*Input data*:
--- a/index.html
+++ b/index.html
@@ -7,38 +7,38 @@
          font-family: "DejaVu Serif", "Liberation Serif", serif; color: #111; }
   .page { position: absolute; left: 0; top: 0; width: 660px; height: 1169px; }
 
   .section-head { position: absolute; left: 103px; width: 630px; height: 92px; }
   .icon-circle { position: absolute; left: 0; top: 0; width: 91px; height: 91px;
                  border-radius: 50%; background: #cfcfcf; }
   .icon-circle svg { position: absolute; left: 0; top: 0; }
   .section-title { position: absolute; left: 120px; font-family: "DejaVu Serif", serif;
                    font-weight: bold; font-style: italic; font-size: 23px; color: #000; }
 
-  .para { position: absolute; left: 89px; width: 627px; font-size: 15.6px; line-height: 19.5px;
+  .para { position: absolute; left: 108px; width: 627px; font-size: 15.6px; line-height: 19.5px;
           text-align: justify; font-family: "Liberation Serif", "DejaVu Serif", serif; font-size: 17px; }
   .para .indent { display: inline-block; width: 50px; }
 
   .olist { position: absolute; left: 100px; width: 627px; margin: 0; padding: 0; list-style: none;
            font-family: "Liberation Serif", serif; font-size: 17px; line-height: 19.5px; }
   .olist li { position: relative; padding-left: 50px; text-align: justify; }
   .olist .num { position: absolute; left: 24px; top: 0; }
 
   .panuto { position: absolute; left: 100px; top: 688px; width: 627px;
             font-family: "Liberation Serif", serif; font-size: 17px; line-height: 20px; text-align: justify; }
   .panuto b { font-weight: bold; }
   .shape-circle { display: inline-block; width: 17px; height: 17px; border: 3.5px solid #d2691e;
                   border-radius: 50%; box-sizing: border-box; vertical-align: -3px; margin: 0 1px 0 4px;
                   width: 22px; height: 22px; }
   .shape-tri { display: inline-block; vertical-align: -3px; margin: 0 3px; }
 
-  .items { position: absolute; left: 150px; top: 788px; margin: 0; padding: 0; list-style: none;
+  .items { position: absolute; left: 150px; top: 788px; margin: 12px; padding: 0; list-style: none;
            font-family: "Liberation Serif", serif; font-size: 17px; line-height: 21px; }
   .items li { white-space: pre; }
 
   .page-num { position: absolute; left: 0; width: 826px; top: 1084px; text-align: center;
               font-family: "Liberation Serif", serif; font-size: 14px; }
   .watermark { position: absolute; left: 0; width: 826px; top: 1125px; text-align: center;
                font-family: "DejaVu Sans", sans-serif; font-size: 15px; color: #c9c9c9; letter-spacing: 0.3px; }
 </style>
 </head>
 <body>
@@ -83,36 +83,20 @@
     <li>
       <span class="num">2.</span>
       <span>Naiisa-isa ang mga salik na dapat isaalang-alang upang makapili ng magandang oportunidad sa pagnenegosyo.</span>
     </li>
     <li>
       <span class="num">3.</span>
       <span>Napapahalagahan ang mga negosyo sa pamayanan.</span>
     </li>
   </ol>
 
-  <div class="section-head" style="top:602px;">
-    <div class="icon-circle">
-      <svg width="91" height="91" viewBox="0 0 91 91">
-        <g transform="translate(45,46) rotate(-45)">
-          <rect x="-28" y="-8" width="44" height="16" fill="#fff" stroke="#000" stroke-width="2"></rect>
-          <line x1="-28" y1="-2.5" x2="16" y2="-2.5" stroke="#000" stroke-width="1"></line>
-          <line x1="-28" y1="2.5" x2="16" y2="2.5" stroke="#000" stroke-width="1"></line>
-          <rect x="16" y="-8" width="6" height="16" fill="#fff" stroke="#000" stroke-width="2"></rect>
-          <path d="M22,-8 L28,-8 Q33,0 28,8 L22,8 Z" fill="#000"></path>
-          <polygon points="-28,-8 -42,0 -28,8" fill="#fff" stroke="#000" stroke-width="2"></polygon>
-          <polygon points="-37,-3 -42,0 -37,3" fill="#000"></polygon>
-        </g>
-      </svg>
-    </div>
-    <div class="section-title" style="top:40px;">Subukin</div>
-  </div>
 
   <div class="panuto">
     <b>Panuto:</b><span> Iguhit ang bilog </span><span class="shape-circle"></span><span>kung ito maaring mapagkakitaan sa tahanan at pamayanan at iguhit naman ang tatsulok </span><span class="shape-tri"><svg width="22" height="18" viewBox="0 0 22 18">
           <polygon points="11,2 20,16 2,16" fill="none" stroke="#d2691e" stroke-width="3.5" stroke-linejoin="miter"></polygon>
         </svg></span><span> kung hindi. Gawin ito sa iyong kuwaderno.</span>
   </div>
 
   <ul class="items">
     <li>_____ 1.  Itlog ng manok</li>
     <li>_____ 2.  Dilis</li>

...

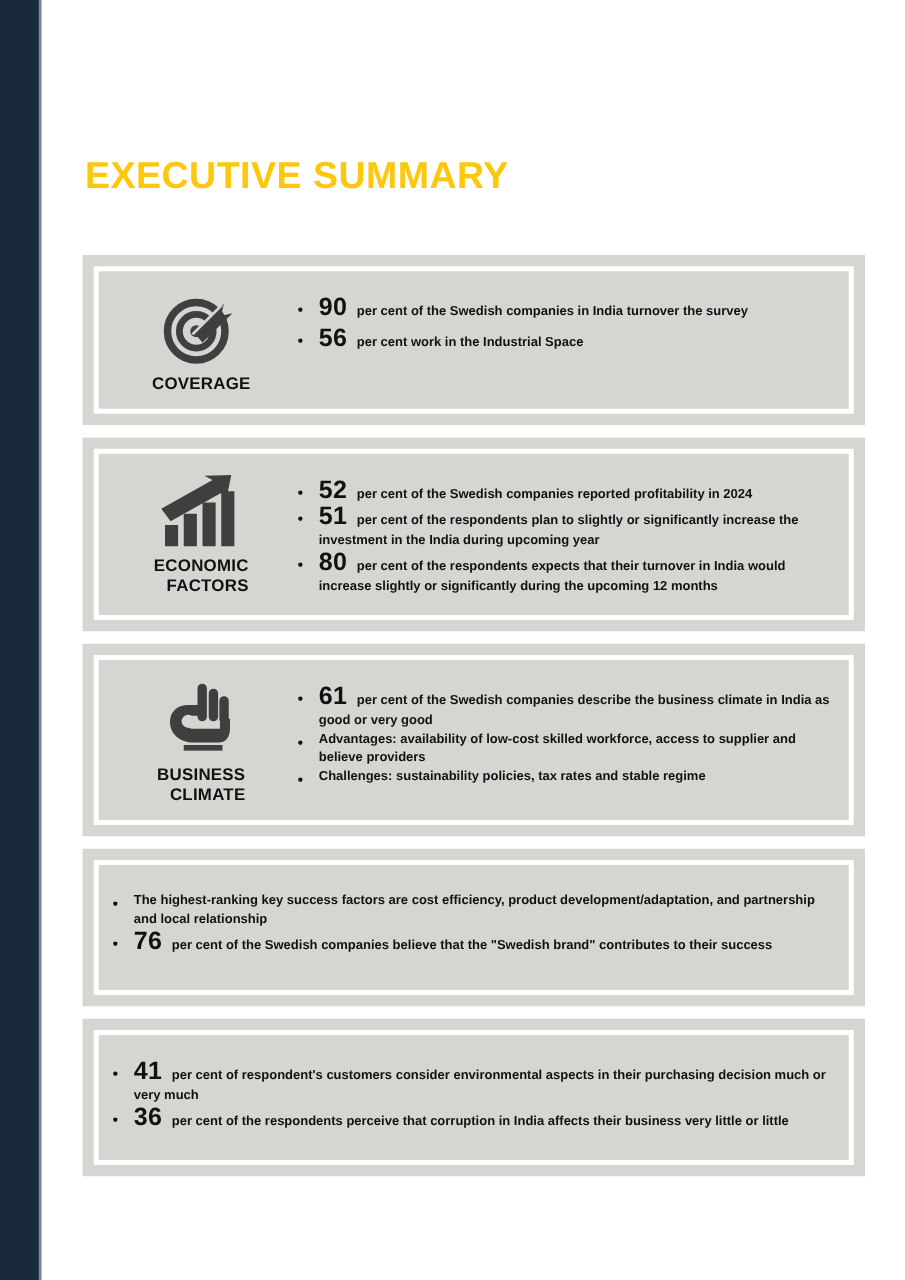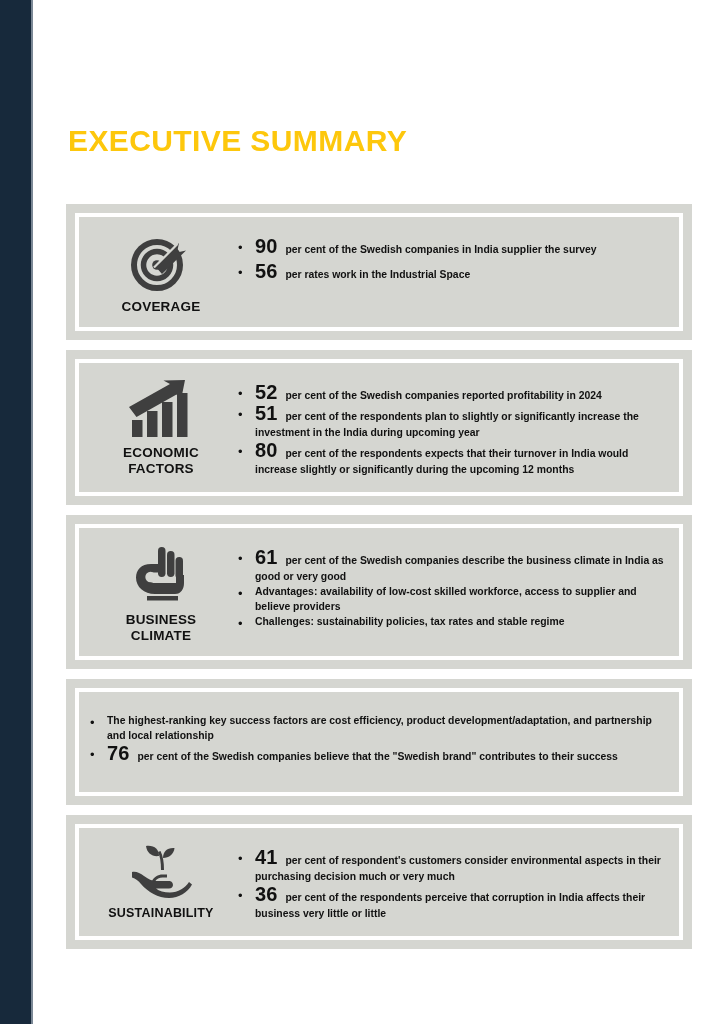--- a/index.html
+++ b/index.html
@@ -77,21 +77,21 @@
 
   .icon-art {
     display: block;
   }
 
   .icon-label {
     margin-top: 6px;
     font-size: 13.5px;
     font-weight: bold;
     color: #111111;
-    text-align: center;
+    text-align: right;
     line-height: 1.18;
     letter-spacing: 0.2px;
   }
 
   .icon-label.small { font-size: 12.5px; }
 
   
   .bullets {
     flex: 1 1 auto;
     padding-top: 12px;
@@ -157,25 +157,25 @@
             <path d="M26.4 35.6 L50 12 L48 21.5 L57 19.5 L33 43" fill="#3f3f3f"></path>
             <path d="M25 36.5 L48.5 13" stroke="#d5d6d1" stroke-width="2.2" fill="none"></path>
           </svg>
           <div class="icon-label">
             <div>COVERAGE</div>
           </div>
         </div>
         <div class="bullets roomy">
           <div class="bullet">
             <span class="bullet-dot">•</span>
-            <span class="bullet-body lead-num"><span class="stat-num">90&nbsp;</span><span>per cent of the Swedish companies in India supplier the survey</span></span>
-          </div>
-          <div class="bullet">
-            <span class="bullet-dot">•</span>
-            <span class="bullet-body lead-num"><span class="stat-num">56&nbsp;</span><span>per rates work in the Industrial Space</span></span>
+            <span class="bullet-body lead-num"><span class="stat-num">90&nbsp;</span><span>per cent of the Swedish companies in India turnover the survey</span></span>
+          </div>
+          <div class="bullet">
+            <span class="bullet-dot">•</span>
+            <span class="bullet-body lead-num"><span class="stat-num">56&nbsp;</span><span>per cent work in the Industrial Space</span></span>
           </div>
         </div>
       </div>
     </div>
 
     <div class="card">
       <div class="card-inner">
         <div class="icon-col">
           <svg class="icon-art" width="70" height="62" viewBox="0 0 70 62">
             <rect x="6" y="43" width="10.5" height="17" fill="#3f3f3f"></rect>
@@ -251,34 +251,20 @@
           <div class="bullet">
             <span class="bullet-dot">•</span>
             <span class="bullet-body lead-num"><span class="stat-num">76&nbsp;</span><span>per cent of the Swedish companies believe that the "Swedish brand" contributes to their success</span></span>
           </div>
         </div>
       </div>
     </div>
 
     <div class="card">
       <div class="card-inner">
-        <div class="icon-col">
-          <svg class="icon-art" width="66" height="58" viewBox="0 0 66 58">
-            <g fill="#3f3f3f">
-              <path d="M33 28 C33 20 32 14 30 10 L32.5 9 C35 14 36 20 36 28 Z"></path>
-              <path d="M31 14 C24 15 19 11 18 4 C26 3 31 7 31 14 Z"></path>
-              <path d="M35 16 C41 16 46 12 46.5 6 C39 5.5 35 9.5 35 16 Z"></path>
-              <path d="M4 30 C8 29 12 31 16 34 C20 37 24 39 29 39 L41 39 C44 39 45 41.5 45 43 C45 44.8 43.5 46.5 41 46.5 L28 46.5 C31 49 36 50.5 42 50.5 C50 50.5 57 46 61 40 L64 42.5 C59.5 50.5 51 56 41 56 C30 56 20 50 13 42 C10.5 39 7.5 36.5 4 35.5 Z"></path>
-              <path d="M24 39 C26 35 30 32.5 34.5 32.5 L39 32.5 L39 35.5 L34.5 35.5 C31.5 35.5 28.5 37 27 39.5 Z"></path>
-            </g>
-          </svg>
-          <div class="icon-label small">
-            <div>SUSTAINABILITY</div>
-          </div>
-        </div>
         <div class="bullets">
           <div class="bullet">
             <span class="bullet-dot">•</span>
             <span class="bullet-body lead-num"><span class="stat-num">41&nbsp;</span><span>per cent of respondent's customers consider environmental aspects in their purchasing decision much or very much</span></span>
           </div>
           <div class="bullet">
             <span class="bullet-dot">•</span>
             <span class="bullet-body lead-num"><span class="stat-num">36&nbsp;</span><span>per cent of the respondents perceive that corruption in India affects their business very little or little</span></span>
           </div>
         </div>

...

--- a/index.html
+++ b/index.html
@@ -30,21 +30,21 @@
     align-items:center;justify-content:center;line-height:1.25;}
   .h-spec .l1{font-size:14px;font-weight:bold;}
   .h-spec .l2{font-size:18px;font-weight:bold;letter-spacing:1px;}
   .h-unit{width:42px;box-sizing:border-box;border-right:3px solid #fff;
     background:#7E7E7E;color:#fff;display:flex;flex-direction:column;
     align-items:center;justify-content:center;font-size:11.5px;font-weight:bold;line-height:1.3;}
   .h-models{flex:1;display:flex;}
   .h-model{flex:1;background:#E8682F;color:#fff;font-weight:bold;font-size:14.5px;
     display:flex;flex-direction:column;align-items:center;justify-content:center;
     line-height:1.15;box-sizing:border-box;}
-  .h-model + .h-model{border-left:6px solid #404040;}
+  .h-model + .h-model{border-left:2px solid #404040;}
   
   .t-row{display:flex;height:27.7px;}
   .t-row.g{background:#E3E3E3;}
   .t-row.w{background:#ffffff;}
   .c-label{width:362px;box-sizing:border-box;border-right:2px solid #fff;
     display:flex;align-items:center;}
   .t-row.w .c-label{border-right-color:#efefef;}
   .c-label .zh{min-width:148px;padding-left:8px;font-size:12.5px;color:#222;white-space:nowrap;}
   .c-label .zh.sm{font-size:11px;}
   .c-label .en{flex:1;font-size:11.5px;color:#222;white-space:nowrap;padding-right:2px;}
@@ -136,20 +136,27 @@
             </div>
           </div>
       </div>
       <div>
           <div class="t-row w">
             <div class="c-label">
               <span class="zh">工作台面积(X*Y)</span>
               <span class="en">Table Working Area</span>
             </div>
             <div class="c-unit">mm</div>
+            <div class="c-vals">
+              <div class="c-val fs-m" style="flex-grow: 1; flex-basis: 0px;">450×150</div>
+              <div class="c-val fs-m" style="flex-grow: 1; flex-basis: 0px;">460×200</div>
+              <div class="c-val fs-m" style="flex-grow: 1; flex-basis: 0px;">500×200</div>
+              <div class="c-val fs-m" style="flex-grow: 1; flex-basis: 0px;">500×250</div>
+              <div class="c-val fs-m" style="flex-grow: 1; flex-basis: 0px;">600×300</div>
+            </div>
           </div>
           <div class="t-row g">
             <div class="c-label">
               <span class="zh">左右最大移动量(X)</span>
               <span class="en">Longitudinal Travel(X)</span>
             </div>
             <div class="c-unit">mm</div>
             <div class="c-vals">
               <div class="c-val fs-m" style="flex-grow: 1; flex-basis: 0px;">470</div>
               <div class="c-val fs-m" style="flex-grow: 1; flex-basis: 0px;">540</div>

*Exercise requirements*: Starting with the line that holds "padding-top: 12px;" and ending with the line that holds "rates work in the Industrial Space</span></span>", retype every line in the data above exactly, and nothing else.

*Completed task*:
     padding-top: 12px;
@@ -157,25 +157,25 @@
             <path d="M26.4 35.6 L50 12 L48 21.5 L57 19.5 L33 43" fill="#3f3f3f"></path>
             <path d="M25 36.5 L48.5 13" stroke="#d5d6d1" stroke-width="2.2" fill="none"></path>
           </svg>
           <div class="icon-label">
             <div>COVERAGE</div>
           </div>
         </div>
         <div class="bullets roomy">
           <div class="bullet">
             <span class="bullet-dot">•</span>
-            <span class="bullet-body lead-num"><span class="stat-num">90&nbsp;</span><span>per cent of the Swedish companies in India supplier the survey</span></span>
-          </div>
-          <div class="bullet">
-            <span class="bullet-dot">•</span>
-            <span class="bullet-body lead-num"><span class="stat-num">56&nbsp;</span><span>per rates work in the Industrial Space</span></span>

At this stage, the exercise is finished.